- **Exercise requirements**
Your answer must be the full listing, word for word, with no images in it.

------------------------------------------------------------

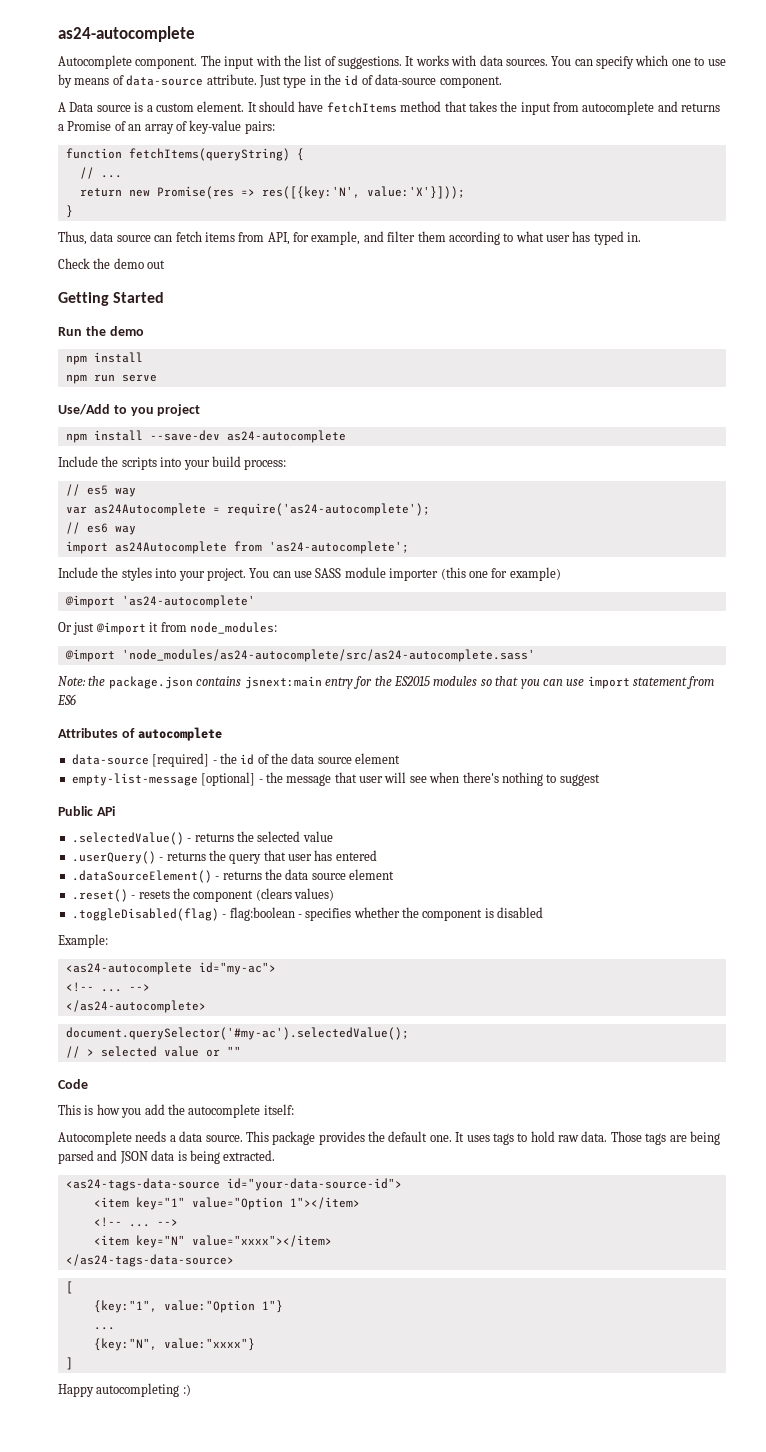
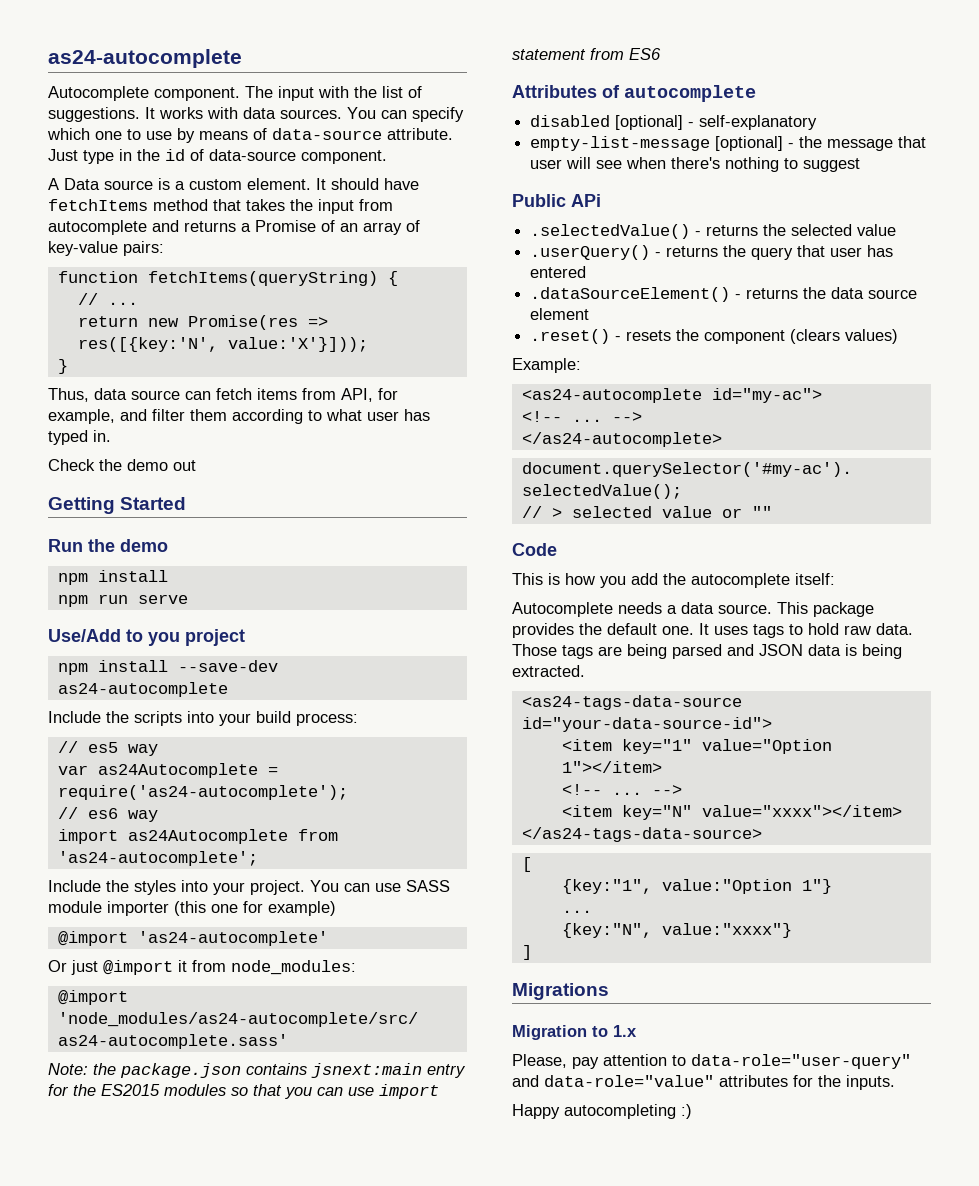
- data-source [required] - the id of the data source element
+ disabled [optional] - self-explanatory
- .toggleDisabled(flag) - flag:boolean - specifies whether the component is disabled
+ Migrations
+ Migration to 1.x
+ Please, pay attention to data-role="user-query" and data-role="value" attributes for the inputs.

------------------------------------------------------------

- **Solution**
- data-source [required] - the id of the data source element
+ disabled [optional] - self-explanatory
- .toggleDisabled(flag) - flag:boolean - specifies whether the component is disabled
+ Migrations
+ Migration to 1.x
+ Please, pay attention to data-role="user-query" and data-role="value" attributes for the inputs.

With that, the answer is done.